Cuando Taylor White tiene ganas de tener el gran pene de su novio, no le gusta esperar un segundo más de lo necesario para satisfacer sus deseos eróticos. Afortunadamente, él también lo estaba sintiendo y le plantó un profundo beso en la boca mientras miraban las fotos. Taylor se arrodilló y se metió la mayor parte de su polla en la boca como pudo. Una vez que lo hubo chupado hasta que estuvo casi demasiado grueso para que lo manejara, puso la pierna sobre la mesa de café y tomó todo su pene por detrás. Sintiendo el momento, cambiaron de posición cuando les dio la gana, ya que Alex encontró el ángulo justo para golpear todos sus puntos dulces una y otra vez.

Aidra y Taylor estaban listas para la Navidad.
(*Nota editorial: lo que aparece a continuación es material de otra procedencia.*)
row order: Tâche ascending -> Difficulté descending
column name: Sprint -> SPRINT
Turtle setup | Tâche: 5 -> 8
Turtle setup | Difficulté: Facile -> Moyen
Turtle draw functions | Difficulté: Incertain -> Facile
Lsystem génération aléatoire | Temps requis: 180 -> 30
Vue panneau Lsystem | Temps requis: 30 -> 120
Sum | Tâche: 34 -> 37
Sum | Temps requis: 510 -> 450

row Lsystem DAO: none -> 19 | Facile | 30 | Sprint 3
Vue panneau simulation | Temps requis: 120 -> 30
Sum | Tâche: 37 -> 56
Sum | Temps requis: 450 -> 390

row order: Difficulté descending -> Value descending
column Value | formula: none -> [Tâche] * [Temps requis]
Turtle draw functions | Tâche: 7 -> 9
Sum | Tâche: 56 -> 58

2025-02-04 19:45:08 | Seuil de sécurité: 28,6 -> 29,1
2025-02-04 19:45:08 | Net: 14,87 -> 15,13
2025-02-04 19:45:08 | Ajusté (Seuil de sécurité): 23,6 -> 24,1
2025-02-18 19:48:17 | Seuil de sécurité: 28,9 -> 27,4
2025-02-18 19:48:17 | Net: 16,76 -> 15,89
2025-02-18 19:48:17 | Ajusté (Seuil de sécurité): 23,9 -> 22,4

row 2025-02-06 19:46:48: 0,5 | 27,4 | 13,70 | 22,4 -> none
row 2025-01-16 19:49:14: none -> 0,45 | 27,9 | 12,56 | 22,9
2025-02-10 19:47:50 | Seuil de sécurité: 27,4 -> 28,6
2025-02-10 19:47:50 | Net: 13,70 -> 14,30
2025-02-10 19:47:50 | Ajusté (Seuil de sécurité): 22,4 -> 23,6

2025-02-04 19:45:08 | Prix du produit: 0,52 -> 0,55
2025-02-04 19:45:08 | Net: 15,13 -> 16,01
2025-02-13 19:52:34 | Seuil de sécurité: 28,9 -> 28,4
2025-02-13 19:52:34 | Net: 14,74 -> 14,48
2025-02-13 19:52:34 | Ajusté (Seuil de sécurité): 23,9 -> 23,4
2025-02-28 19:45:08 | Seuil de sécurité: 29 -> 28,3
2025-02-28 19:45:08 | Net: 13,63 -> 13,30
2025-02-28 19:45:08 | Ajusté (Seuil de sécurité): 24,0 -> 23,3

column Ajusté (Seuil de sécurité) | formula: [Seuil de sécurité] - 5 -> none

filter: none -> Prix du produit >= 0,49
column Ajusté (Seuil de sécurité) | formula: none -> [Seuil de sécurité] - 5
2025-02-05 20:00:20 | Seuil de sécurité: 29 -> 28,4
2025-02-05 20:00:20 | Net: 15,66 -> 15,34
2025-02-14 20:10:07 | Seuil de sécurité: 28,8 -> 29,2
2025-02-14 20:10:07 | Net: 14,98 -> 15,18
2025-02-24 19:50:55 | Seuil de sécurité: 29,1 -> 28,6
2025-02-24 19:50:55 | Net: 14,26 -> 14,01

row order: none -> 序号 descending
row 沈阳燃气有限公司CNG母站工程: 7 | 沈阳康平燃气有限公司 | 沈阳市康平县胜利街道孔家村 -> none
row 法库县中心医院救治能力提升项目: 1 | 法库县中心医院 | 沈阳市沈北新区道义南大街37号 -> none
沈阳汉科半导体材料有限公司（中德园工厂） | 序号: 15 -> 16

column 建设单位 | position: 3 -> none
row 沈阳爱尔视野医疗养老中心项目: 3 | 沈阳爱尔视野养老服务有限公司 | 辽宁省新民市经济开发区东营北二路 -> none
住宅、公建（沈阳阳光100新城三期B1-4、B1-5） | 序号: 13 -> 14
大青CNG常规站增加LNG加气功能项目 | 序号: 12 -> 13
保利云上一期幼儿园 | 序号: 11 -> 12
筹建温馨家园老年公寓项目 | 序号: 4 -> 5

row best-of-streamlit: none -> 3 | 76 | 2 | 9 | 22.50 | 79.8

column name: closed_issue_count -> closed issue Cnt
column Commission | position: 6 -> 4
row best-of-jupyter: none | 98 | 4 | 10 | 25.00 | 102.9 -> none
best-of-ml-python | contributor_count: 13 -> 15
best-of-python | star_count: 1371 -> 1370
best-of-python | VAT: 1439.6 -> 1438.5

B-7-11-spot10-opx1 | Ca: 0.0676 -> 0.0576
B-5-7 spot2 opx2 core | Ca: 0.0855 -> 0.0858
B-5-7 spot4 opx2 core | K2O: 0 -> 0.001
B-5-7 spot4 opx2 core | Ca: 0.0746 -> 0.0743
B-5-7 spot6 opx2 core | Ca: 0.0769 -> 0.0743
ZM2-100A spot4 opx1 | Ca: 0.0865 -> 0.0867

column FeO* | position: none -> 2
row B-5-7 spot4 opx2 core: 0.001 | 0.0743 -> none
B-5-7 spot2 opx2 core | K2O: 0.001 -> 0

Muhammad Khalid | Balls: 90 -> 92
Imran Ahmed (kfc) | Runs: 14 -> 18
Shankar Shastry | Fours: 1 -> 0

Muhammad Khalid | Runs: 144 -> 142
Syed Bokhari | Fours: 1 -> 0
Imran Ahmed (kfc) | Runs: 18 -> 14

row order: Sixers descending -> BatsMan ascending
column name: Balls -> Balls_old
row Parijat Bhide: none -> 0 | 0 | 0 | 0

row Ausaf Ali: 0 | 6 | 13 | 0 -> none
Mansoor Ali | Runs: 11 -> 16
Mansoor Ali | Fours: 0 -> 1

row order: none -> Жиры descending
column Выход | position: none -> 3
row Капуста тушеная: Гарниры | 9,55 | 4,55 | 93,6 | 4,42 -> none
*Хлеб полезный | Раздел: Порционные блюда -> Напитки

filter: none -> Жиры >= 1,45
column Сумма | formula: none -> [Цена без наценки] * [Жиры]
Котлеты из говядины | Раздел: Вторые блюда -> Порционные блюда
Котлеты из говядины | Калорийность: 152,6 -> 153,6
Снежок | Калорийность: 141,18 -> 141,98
El árbol estaba decorado, los regalos envueltos, todo lo que les quedaba era disfrutar de la compañía del otro. Taylor vio a Aidra probándose su lencería favorita y bailando frente al espejo, y eso la puso de humor para tontear en ese mismo momento. Aidra deslizó dos dedos profundamente en el coño de Taylor, usando sus manos para desentrañar los puntos dulces. Después de que ella se corrió, Taylor jugó sus dedos en círculos apretados sobre el clítoris de Aidra hasta que sus caderas temblaron y temblaron con cada intensa ola de placer.